# Some thoughts on industrial metals



## BREND (6 January 2007)

If you have often read about commodities, you will always hear of experts saying commodities cycle will last another 10-20 years.

Its not difficult to understand why this is so. Commodities, esp industrial metals, are kept under the ground. Once it is dugged out, it will not grow anymore, unlike agricultural commodities. And the rate of exploration is very slow, requires huge amount of capital and no guarantee of success.

Whereas the demand for industrial metal has been increasing at a very fast pace for the past 2-3 years. Huge property development in China and India and infrastructure development in Russia require a lot of industrial metals. And now Vietnam economy is growing.

The rate of exploration is so much slower than the rate of consumption, hence over time upward pressure is created, and prices of indutrial metals soar.

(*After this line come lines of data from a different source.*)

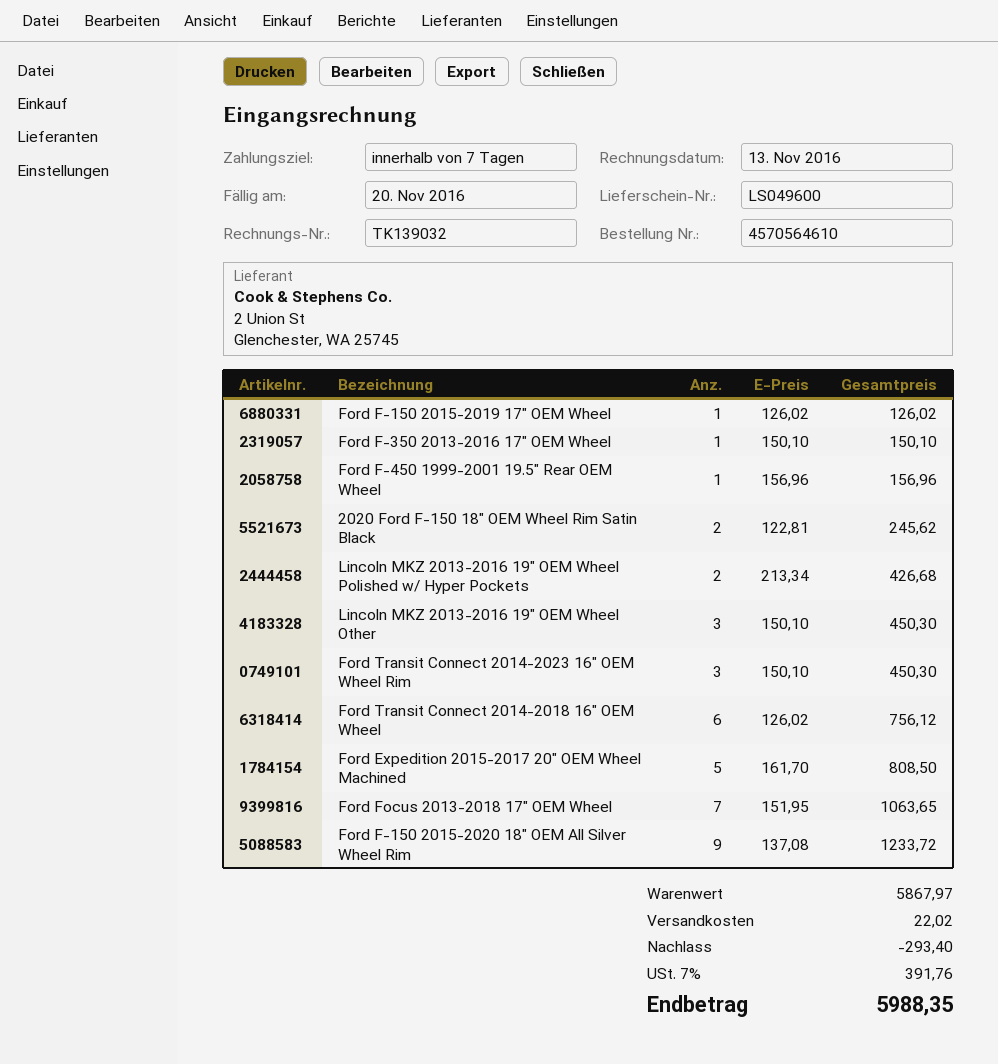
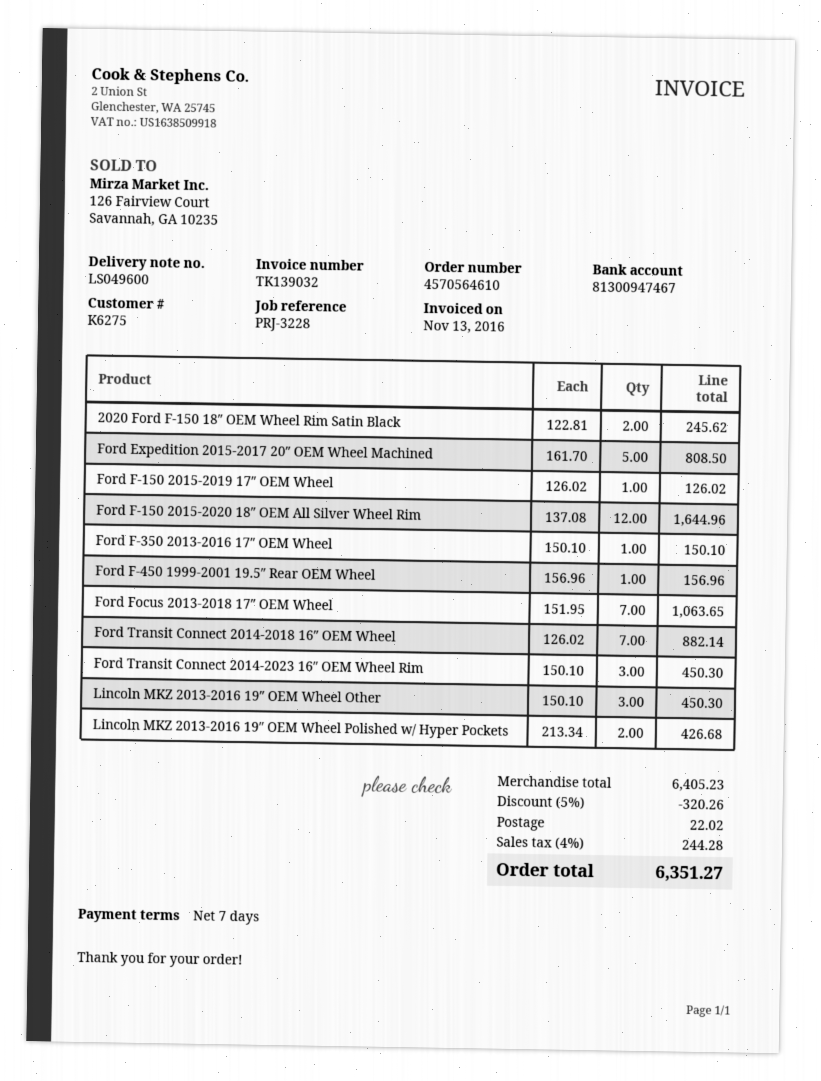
Ford Transit Connect 2014-2018 16″ OEM Wheel: 6 x 126.02 = 756.12 -> 7 x 126.02 = 882.14
Ford F-150 2015-2020 18″ OEM All Silver Wheel Rim: 9 x 137.08 = 1233.72 -> 12 x 137.08 = 1644.96
subtotal: 5867.97 -> 6405.23
discount: 293.40 -> 320.26
tax: 7% = 391.76 -> 4% = 244.28
total: 5988.35 -> 6351.27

This easy money-making opportunities rise the alertness of the investment community. Banks start to launch commodity funds, pouring billions of dollars into commodities, pushing metals prices up at a much faster pace.

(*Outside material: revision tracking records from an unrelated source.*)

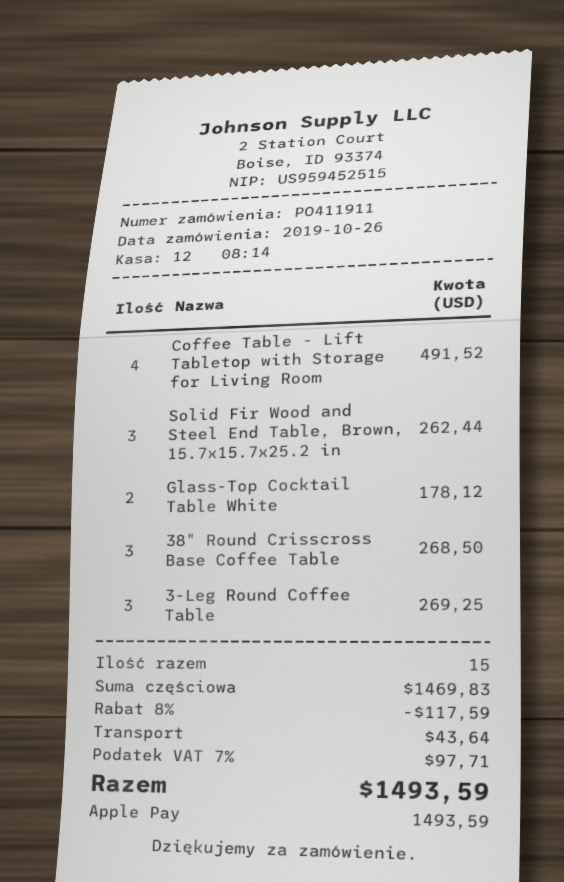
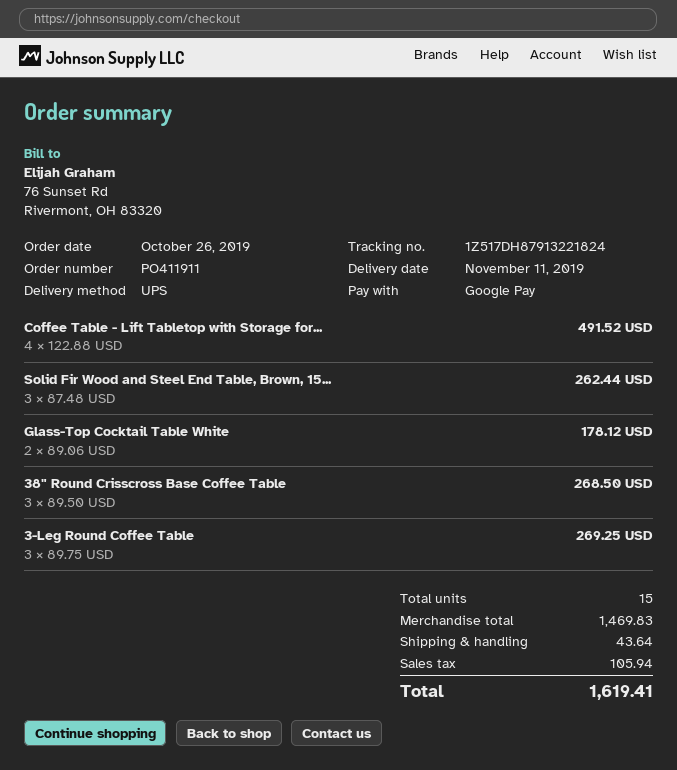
payment method: Apple Pay -> Google Pay
discount: 8% = 117.59 -> none
tax: 97.71 -> 105.94
total: 1493.59 -> 1619.41

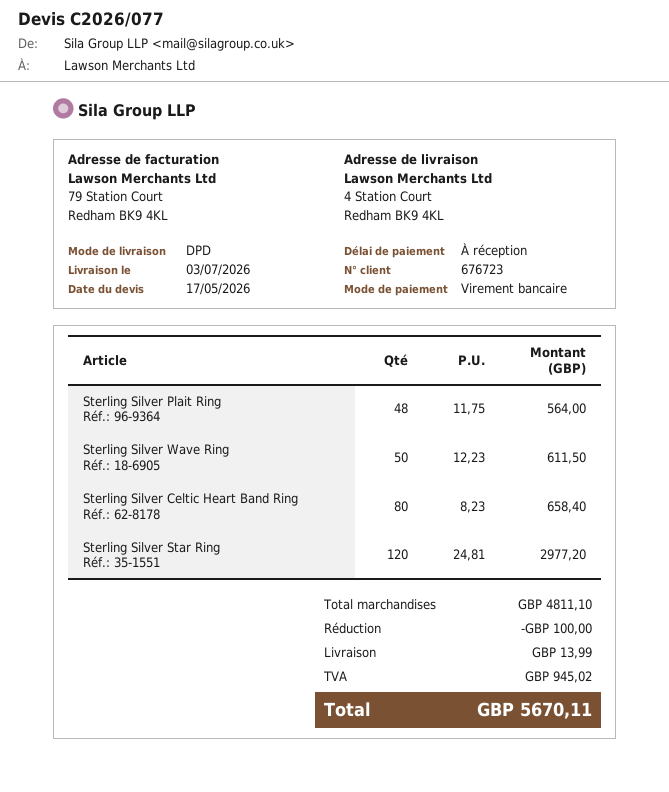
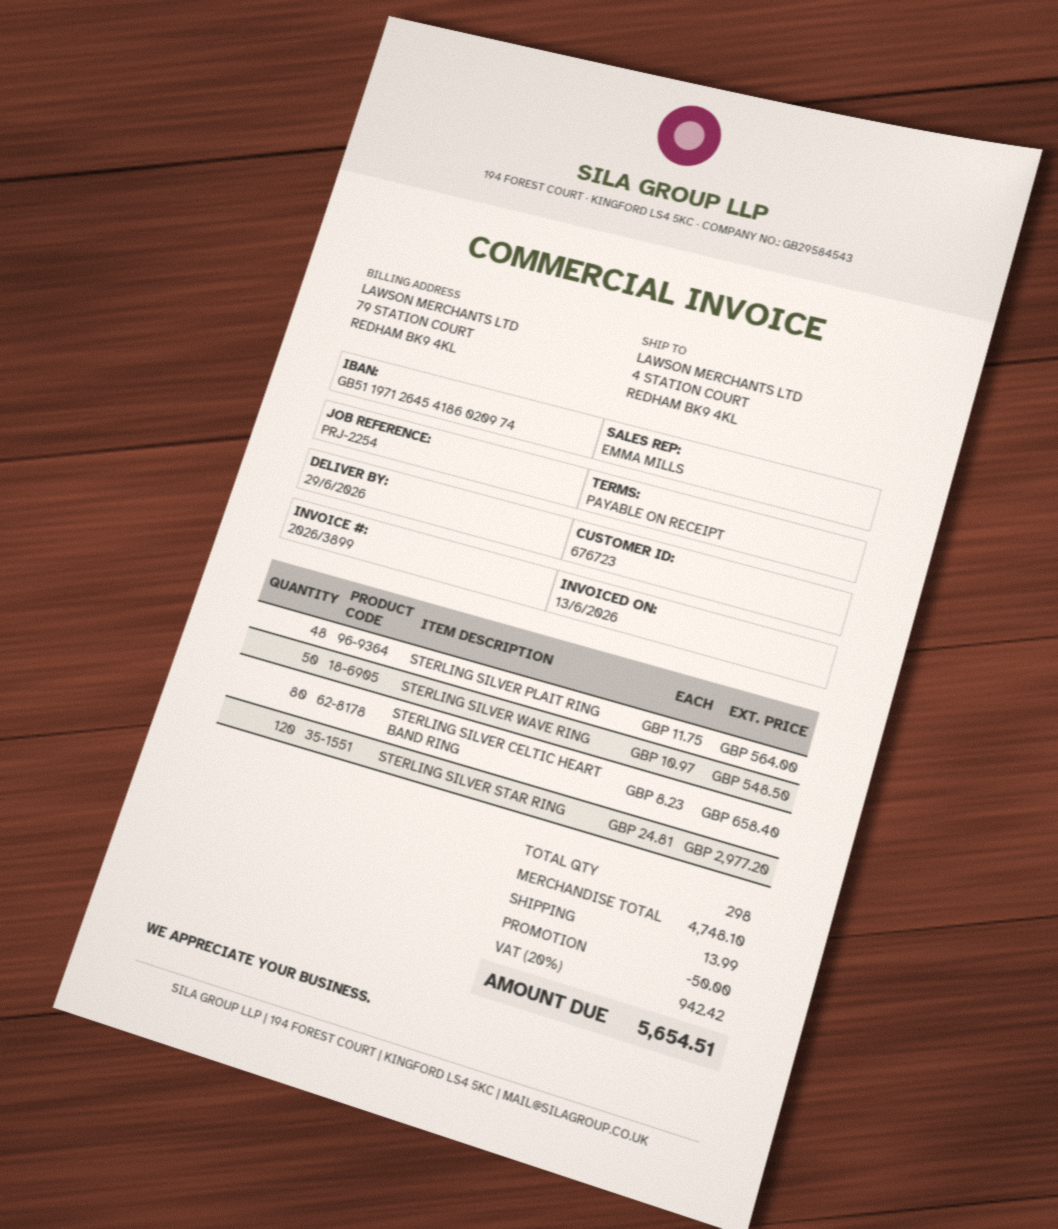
delivery date: 2026-07-03 -> 2026-06-29
Sterling Silver Wave Ring: 50 x 12.23 = 611.50 -> 50 x 10.97 = 548.50
subtotal: 4811.10 -> 4748.10
discount: 100.00 -> 50.00
tax: 945.02 -> 942.42
total: 5670.11 -> 5654.51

But unless you are super patient investor whereby 10 - 20 years investment period is a norm to you, most of us would prefer to make money faster.

In order to indentify this kind of opportunity, we have to focus our attention to the economy giant, China. Find out which metal has a growing demand from China. Based on the lastest report from Non-Ferrous Metal Trade in China, imports for *nickel * and* lead * have been rising based on year-on-year basis. And looking at current inventory level of nickel and lead, both had fallen drastically. But since nickel price has risen more than 200% in 2006, I would think lead is a better bet. 

Its not difficult to understand why demand for lead has been growing. Everyone in China now wants to own a car. Automobile sector grows at fast pace. And lead is required for the battery inside the vehicle. 

However new supply is growing at minimum rate. Lead is a poisonous metal, many countries discourage exploration of lead. Rising demand over stagnant new supply, price should continue to rise in 2007.

For more information on lead: http://basemetal-trading.blogspot.com/2007/01/buy-3-lots-of-lead-virtual-trade.html

Many a times, sitting in my work place dealing room, watching videos of fund managers / investment bankers talking about commodities in Bloomberg, makes me wonder, do they know what they are talking about?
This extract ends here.